> _Material for the task_:
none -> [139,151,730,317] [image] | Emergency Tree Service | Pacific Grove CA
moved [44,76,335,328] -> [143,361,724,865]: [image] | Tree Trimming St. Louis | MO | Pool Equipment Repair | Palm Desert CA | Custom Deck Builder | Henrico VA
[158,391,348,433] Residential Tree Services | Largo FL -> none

---

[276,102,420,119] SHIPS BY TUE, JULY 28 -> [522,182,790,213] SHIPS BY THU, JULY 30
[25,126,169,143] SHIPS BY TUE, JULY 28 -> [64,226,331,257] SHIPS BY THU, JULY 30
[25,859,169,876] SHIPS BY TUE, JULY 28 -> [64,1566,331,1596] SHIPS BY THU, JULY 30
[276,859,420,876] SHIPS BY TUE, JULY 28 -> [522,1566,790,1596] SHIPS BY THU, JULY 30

> _Instructions for the task_: Reproduce only the lines above, starting at the line with "[276,102,420,119] SHIPS BY" and ending at the line with "[276,859,420,876] SHIPS BY", exactly as written.

> _Solution to the exercise_:
[276,102,420,119] SHIPS BY TUE, JULY 28 -> [522,182,790,213] SHIPS BY THU, JULY 30
[25,126,169,143] SHIPS BY TUE, JULY 28 -> [64,226,331,257] SHIPS BY THU, JULY 30
[25,859,169,876] SHIPS BY TUE, JULY 28 -> [64,1566,331,1596] SHIPS BY THU, JULY 30
[276,859,420,876] SHIPS BY TUE, JULY 28 -> [522,1566,790,1596] SHIPS BY THU, JULY 30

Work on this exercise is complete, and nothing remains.